Top of ENTRIES SHOWN
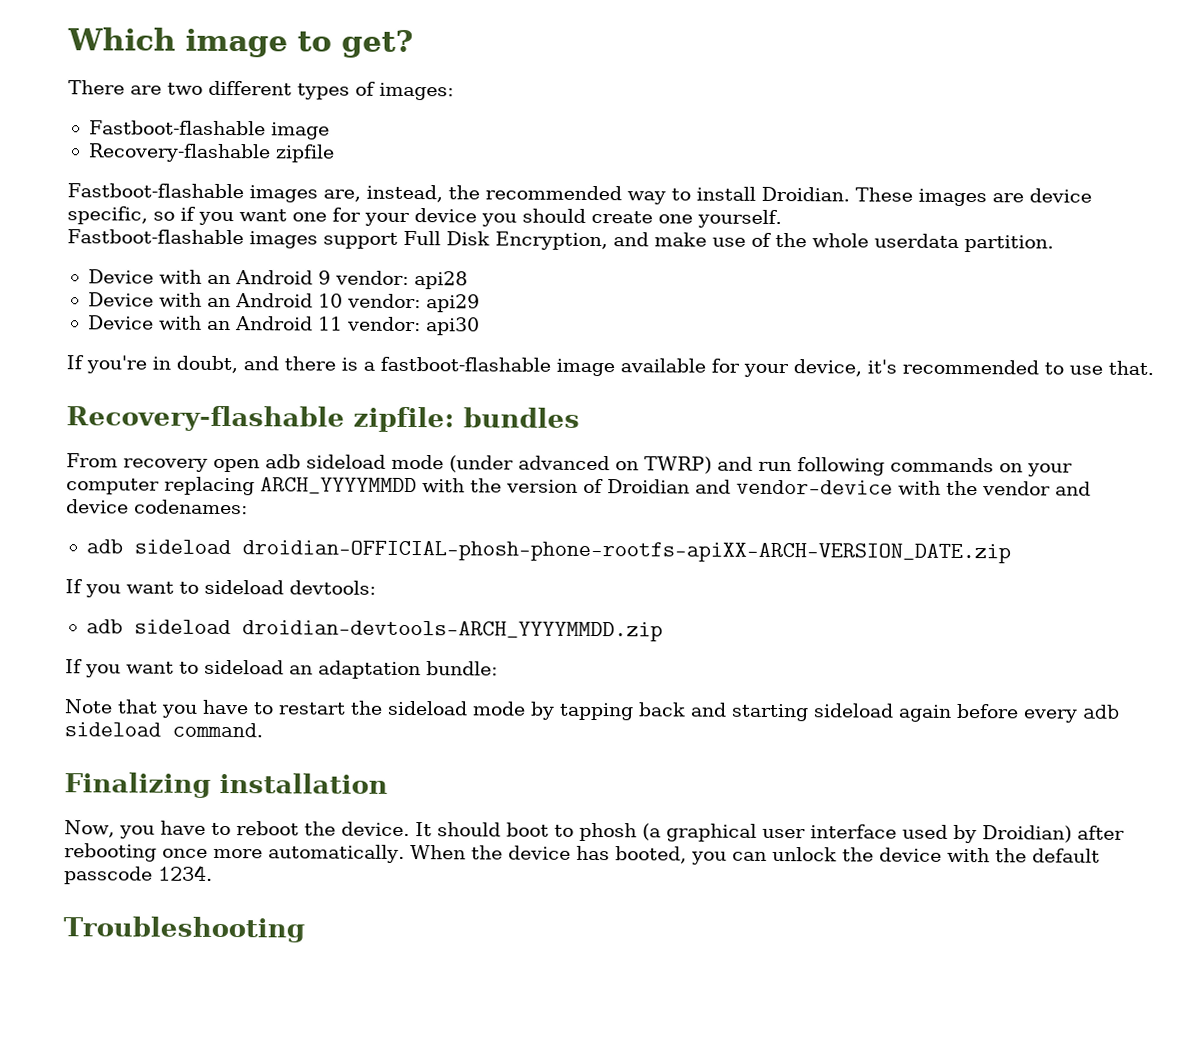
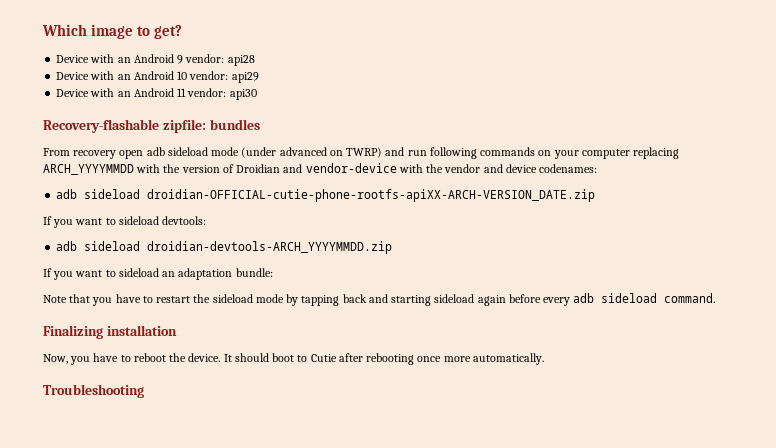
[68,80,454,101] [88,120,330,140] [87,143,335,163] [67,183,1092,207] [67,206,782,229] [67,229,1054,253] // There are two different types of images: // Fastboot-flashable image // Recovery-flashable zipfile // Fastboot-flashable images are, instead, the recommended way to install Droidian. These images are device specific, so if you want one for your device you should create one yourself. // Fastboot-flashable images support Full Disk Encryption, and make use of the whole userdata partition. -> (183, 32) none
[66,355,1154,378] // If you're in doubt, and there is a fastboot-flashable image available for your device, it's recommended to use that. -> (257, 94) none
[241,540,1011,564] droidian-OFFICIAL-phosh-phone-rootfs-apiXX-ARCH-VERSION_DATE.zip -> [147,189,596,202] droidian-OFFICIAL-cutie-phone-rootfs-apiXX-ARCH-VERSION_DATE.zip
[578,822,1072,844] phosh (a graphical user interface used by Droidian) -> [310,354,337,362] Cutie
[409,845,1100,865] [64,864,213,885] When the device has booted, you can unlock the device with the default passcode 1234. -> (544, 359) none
Bottom of ENTRIES SHOWN
**WHAT IS REQUIRED**
Transcribe every entry exactly, leaving out the pictures.

**ANSWER AREA**
[68,80,454,101] [88,120,330,140] [87,143,335,163] [67,183,1092,207] [67,206,782,229] [67,229,1054,253] // There are two different types of images: // Fastboot-flashable image // Recovery-flashable zipfile // Fastboot-flashable images are, instead, the recommended way to install Droidian. These images are device specific, so if you want one for your device you should create one yourself. // Fastboot-flashable images support Full Disk Encryption, and make use of the whole userdata partition. -> (183, 32) none
[66,355,1154,378] // If you're in doubt, and there is a fastboot-flashable image available for your device, it's recommended to use that. -> (257, 94) none
[241,540,1011,564] droidian-OFFICIAL-phosh-phone-rootfs-apiXX-ARCH-VERSION_DATE.zip -> [147,189,596,202] droidian-OFFICIAL-cutie-phone-rootfs-apiXX-ARCH-VERSION_DATE.zip
[578,822,1072,844] phosh (a graphical user interface used by Droidian) -> [310,354,337,362] Cutie
[409,845,1100,865] [64,864,213,885] When the device has booted, you can unlock the device with the default passcode 1234. -> (544, 359) none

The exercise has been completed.